OpenCV + Python Binarization (Thresholding)

728x90

Hello. This is codingwalks.

Image thresholding is one of the important techniques in image processing. It is used to remove unnecessary information and extract only the key part by converting pixel values into two values, black and white. Binarization is useful for solving various problems such as noise removal, object detection, and boundary extraction. In this article, we will learn how to use various binarization techniques in Python using OpenCV. From the basic cv2.threshold function to Otsu binarization and adaptive binarization techniques, we will learn through real examples.

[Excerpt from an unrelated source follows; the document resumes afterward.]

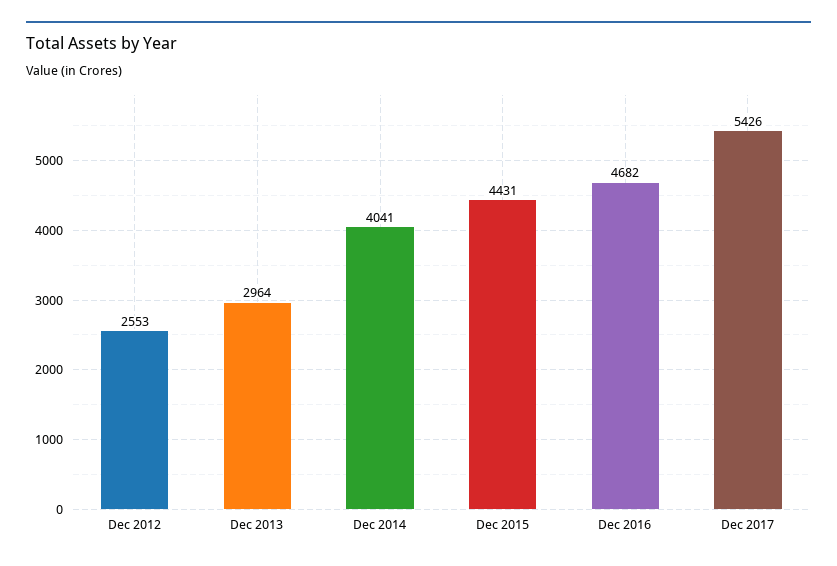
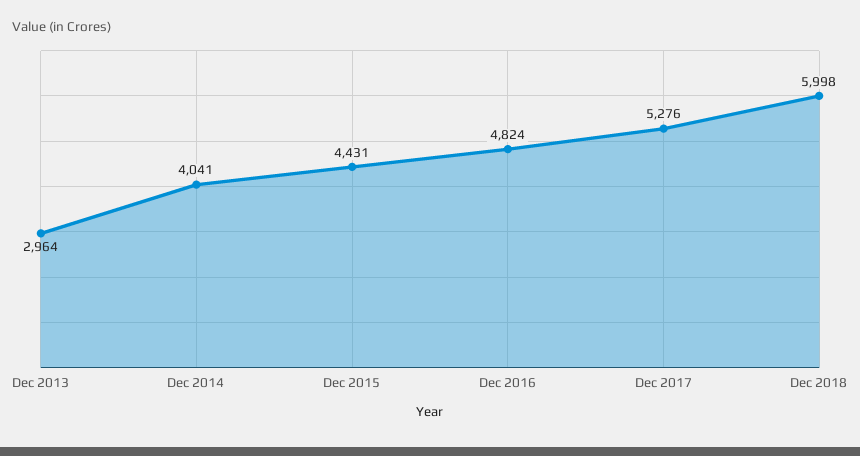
Dec 2012: 2553 -> none
Dec 2016: 4682 -> 4824
Dec 2017: 5426 -> 5276
Dec 2018: none -> 5998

1. Basic Binarization (cv2.threshold)

cv2.threshold is the basic function for image binarization, converting pixel values to black and white using a fixed threshold value. This function provides various parameters and binarization methods, so that it can be applied to various scenarios.

1.1. Basic Usage

retval, dst = cv2.threshold(src, thresh, maxval, type)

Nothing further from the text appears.